Work to complete: Report every line of the data that includes "justify".

= = = = =

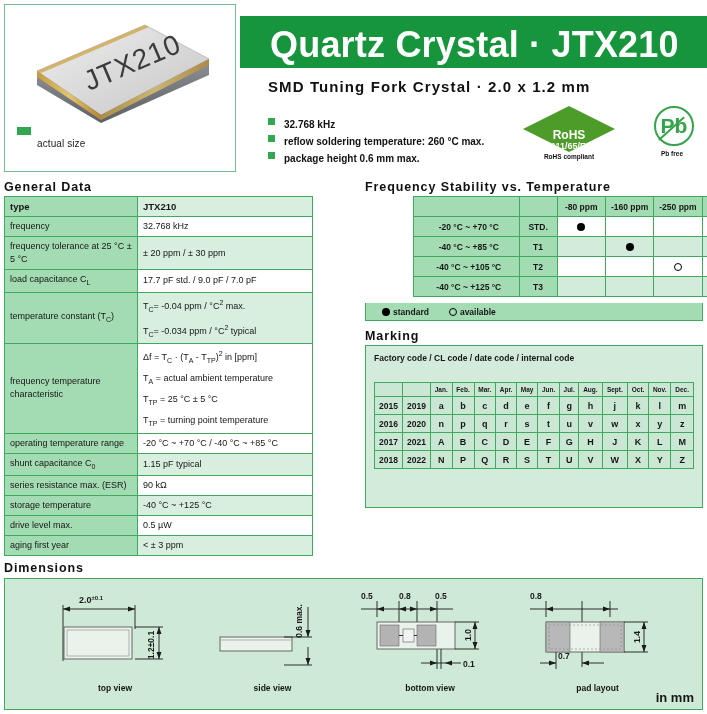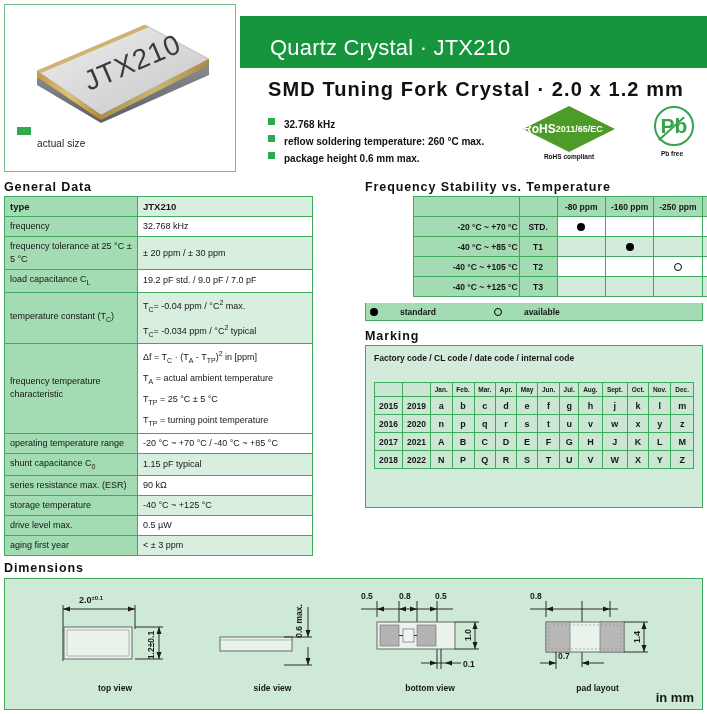--- a/index.html
+++ b/index.html
@@ -25,42 +25,42 @@
   #actual-size-label {
     position:absolute; left:10px; top:133px; font-size:10px; color:#222;
     letter-spacing:.1px;
     margin-left:22px;
   }
   #green-bar {
     position:absolute; left:240px; top:16px; width:467px; height:52px;
     background:#17953d;
   }
   #title-main {
-    position:absolute; left:30px; top:19px;
-    font-size:22px; font-weight:normal; color:#ffffff; letter-spacing:.2px;
+    position:absolute; left:30px; top:8px;
+    font-size:36px; font-weight:bold; color:#ffffff; letter-spacing:.2px;
     white-space:nowrap;
   }
   #subtitle {
     position:absolute; left:268px; top:78px;
-    font-size:20px; font-weight:bold; color:#111; letter-spacing:1.1px;
+    font-size:15px; font-weight:bold; color:#111; letter-spacing:1.1px;
     white-space:nowrap;
   }
   #bullets { position:absolute; left:268px; top:114px; }
   .bullet-row { position:relative; height:15px; margin-bottom:2px; padding-left:16px; }
   .bullet-sq {
     position:absolute; left:0; top:4px; width:7px; height:7px; background:#2fa84f;
   }
   .bullet-text { font-size:10px; font-weight:bold; color:#111; line-height:14px; white-space:nowrap; }
 
   #rohs-logo { position:absolute; left:523px; top:106px; width:92px; height:58px; }
   #rohs-diamond {
     position:absolute; left:0; top:0; width:92px; height:46px;
     background:#4d9b28;
     clip-path:polygon(50% 0%, 100% 50%, 50% 100%, 0% 50%);
-    display:flex; flex-direction:row; align-items:center; justify-content:flex-start;
+    display:flex; flex-direction:column; align-items:center; justify-content:flex-end;
   }
   #rohs-l1 { font-size:12px; font-weight:bold; color:#fff; line-height:12px; }
   #rohs-l2 { font-size:9px; font-weight:bold; color:#fff; line-height:11px; }
   #rohs-cap { position:absolute; left:0; top:47px; width:92px; text-align:center;
     font-size:6.5px; font-weight:bold; color:#111; }
 
   #pb-logo { position:absolute; left:648px; top:106px; width:48px; height:58px; }
   #pb-circle {
     position:absolute; left:6px; top:0; width:40px; height:40px;
     border:2.4px solid #35a34b; border-radius:50%;
@@ -93,37 +93,37 @@
   .ml p { margin:0 0 5px 0; }
   .ml p:last-child { margin-bottom:0; }
   sub { font-size:7px; }
   sup { font-size:7px; }
 
   
   #fs-table { position:absolute; left:365px; top:196px; width:338px;
     border-collapse:collapse;margin-left:48px; }
   #fs-table td { border:1px solid #3faa5e; font-size:8.5px; font-weight:bold;
     color:#161616; height:20px; text-align:center; }
-  #fs-table td.rng { width:106px; text-align:right; padding-left:6px; }
+  #fs-table td.rng { width:106px; text-align:center; padding-left:6px; }
   #fs-table td.cod { width:38px; }
   #fs-table td.ppm { width:48.5px; }
   #fs-table tr.gr td { background:#a3dcb2; }
   #fs-table tr.wh td { background:#ffffff; }
   #fs-table tr.wh td.rng, #fs-table tr.wh td.cod { background:#a3dcb2; }
   #fs-table tr.gr2 td { background:#d3ebda; }
   #fs-table tr.gr2 td.rng, #fs-table tr.gr2 td.cod { background:#a3dcb2; }
   .dotf { display:inline-block; width:8px; height:8px; border-radius:50%;
     background:#000; vertical-align:middle; }
   .doto { display:inline-block; width:8px; height:8px; border-radius:50%;
     border:1.3px solid #000; background:transparent; vertical-align:middle;
     box-sizing:border-box; }
   #fs-legend { position:absolute; left:365px; top:303px; width:338px; height:18px;
     border:1px solid #3faa5e; border-top:none; background:#a3dcb2;
     font-size:8.5px; font-weight:bold; color:#161616;
-    display:flex; align-items:center; padding-left:4px; gap:22px; }
+    display:flex; align-items:center; padding-left:16px; gap:3px; }
 
   
   #mk-box { position:absolute; left:365px; top:345px; width:338px; height:163px;
     border:1px solid #3faa5e; background:#d3ebda; }
   #mk-note { position:absolute; left:8px; top:6px; font-size:8.5px; font-weight:bold;
     color:#161616; line-height:12px; }
   #mk-table { position:absolute; left:8px; top:36px; width:320px;
     border-collapse:collapse; }
   #mk-table td { border:1px solid #3faa5e; background:#c9e7d2;
     font-size:7.5px; font-weight:bold; color:#161616;
@@ -236,21 +236,21 @@
         <td class="v tint">
           <div class="ml">
             <p>± 20 ppm / ± 30 ppm</p>
           </div>
         </td>
       </tr>
       <tr>
         <td class="k">load capacitance C<sub>L</sub></td>
         <td class="v">
           <div class="ml">
-            <p>19.2 pF std. / 9.0 pF / 7.0 pF</p>
+            <p>17.7 pF std. / 9.0 pF / 7.0 pF</p>
           </div>
         </td>
       </tr>
       <tr>
         <td class="k">temperature constant (T<sub>C</sub>)</td>
         <td class="v tint">
           <div class="ml">
             <p>T<sub>C</sub>= -0.04 ppm / °C<sup>2</sup> max.</p>
             <p>T<sub>C</sub>= -0.034 ppm / °C<sup>2</sup> typical</p>
           </div>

= = = = =

Exercise answer:
-    display:flex; flex-direction:row; align-items:center; justify-content:flex-start;
+    display:flex; flex-direction:column; align-items:center; justify-content:flex-end;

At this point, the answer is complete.